I am a visual man. I watch, watch, watch. I understand things through my eyes.
French photographer (1908–2004)
He caught strangers mid-breath, the instant before a gesture collapsed into something ordinary. A man who turned the 35mm camera into a reporting instrument and the Paris street into a theatre where composition arrived unrehearsed.
Born in France in 1908, Cartier-Bresson trained first as a painter before picking up the small camera that would redefine photojournalism. He called it the decisive moment — the fraction of a second when form and meaning aligned — and spent decades chasing it across Europe, Asia, and the Americas. In 1947 he co-founded Magnum Photos, the cooperative that made photographers authors rather than hired hands. By the 1970s he set the camera down and returned to painting, the discipline he'd left behind forty years earlier. He died in 2004.

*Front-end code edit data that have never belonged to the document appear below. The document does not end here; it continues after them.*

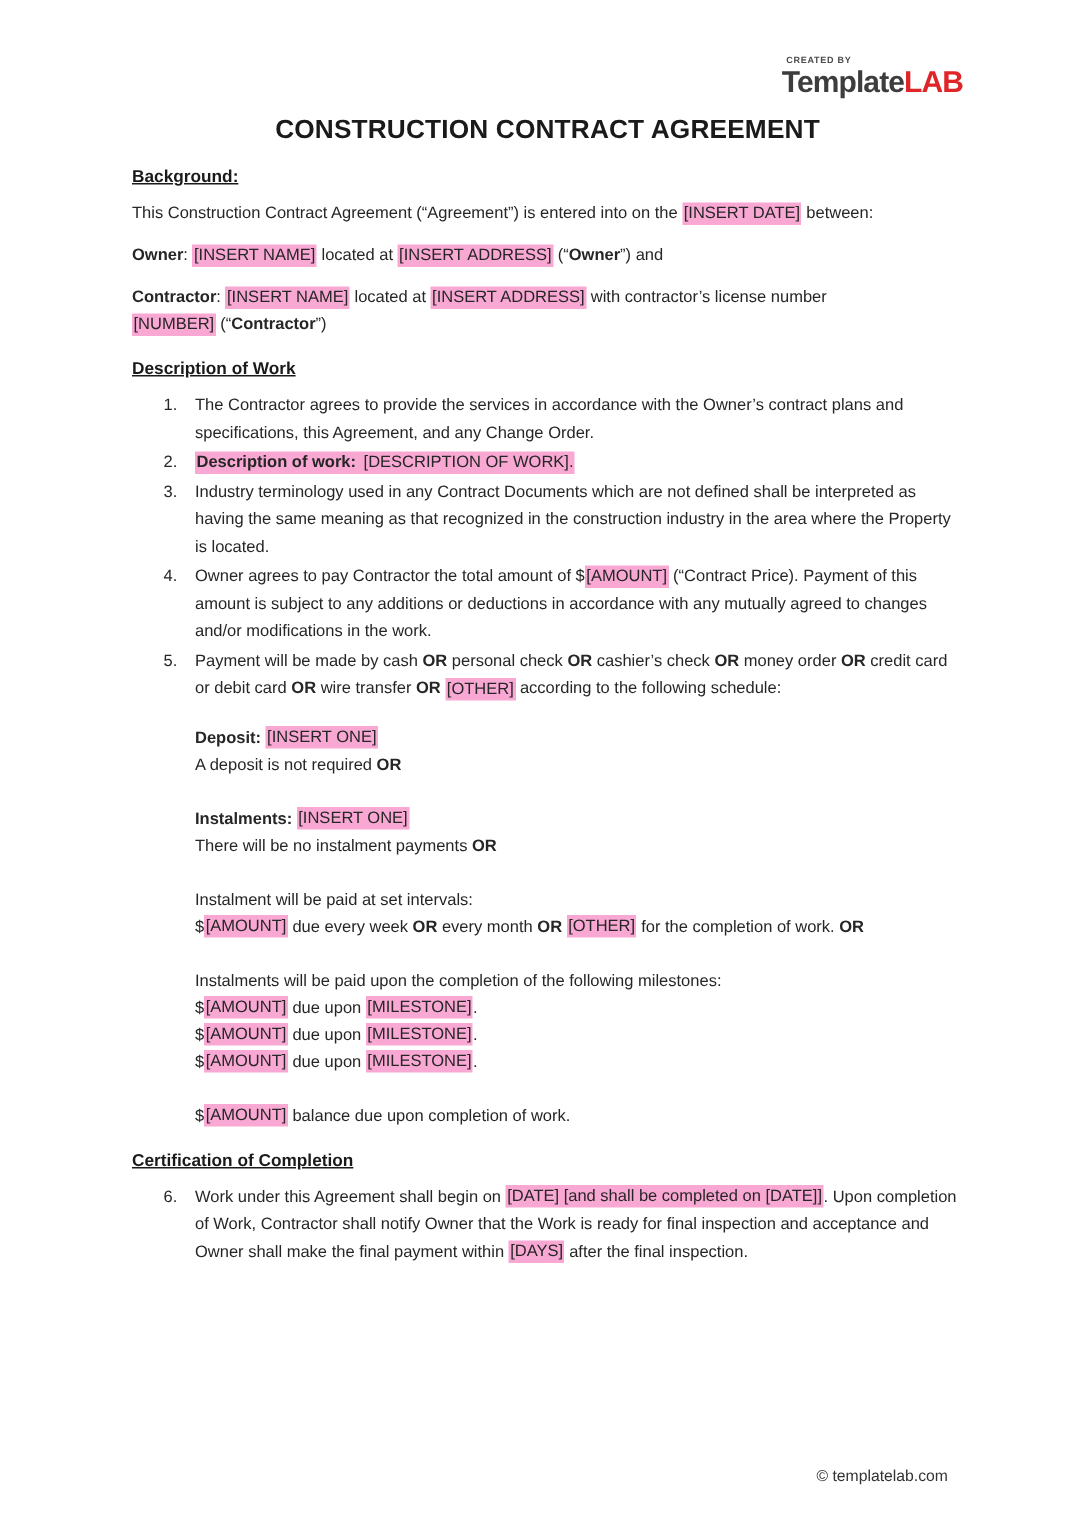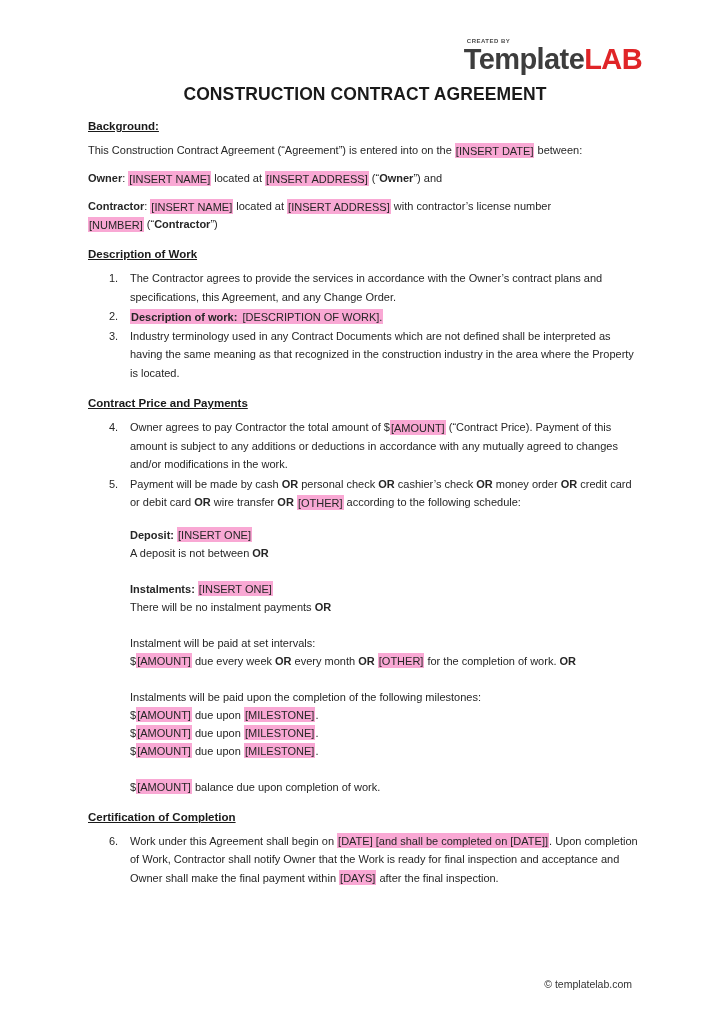--- a/index.html
+++ b/index.html
@@ -27,7 +27,7 @@
     margin: 0 0 1px 3px;
   }
   .logo-text {
-    font-size: 29px;
+    font-size: 20px;
     font-weight: bold;
     letter-spacing: -0.6px;
     color: #3d3d3d;

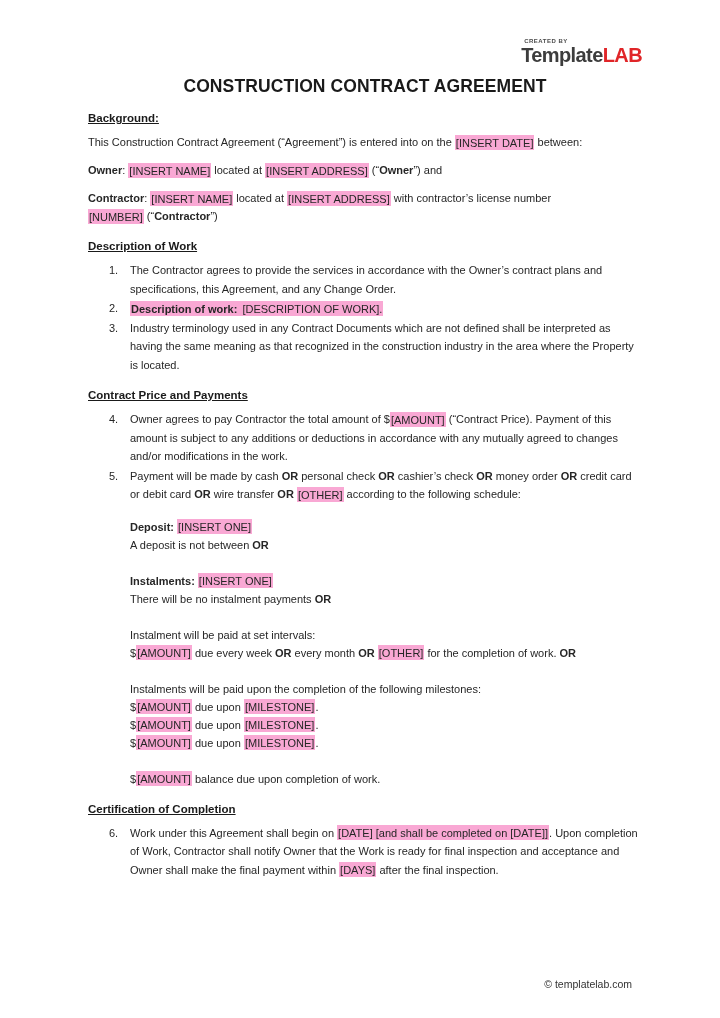--- a/index.html
+++ b/index.html
@@ -133,7 +133,6 @@
     </div>
   </div>
 
-  <div class="heading">Contract Price and Payments</div>
   <div class="list">
     <div class="list-item">
       <span class="list-num">4.</span>

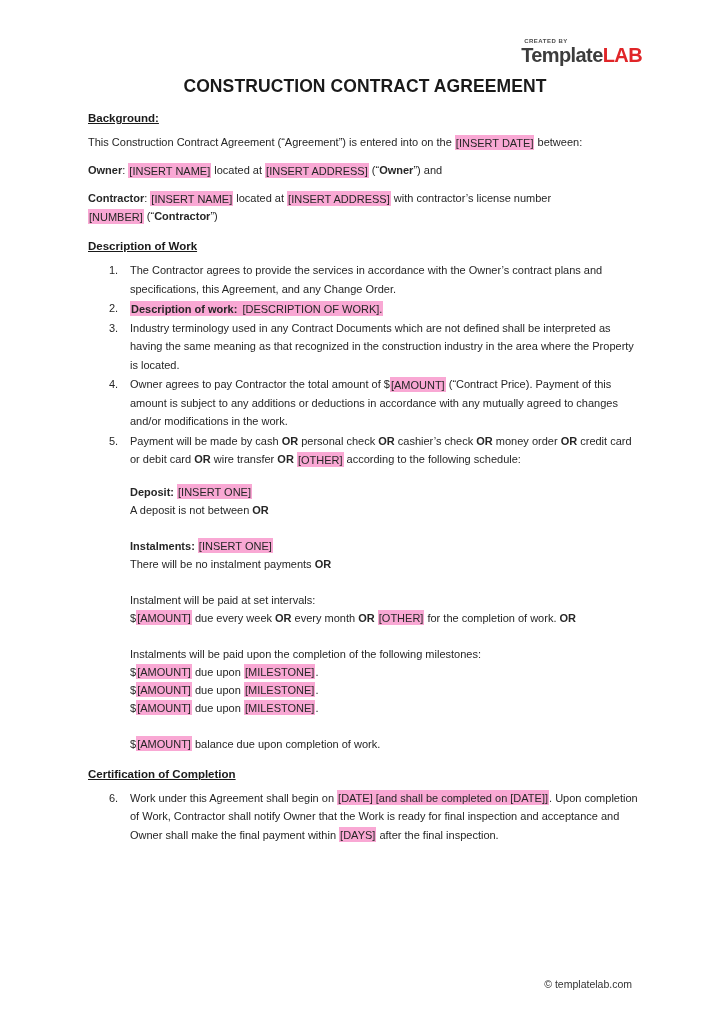--- a/index.html
+++ b/index.html
@@ -146,7 +146,7 @@
 
   <div class="sched gap-md">
     <p><span class="b">Deposit:</span><span> </span><span class="hl">[INSERT ONE]</span></p>
-    <p><span>A deposit is not between </span><span class="b">OR</span></p>
+    <p><span>A deposit is not required </span><span class="b">OR</span></p>
   </div>
 
   <div class="sched gap-lg">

Sourced, dated quotes from Henri Cartier-Bresson
I am a visual man. I watch, watch, watch. I understand things through my eyes.
There are photographers who invent, others who discover. Personally, I am interested in discoveries, not for the trials or experiences but to capture life itself.
Anybody can take photographs. I have seen in the Herald Tribune some taken by a monkey that managed, with a Polaroid camera, as well as some camera owners.
For me, the great myth is the Greek myth of Antaeus, who had to touch Earth to regain his strength.
I believe creative work needs communication.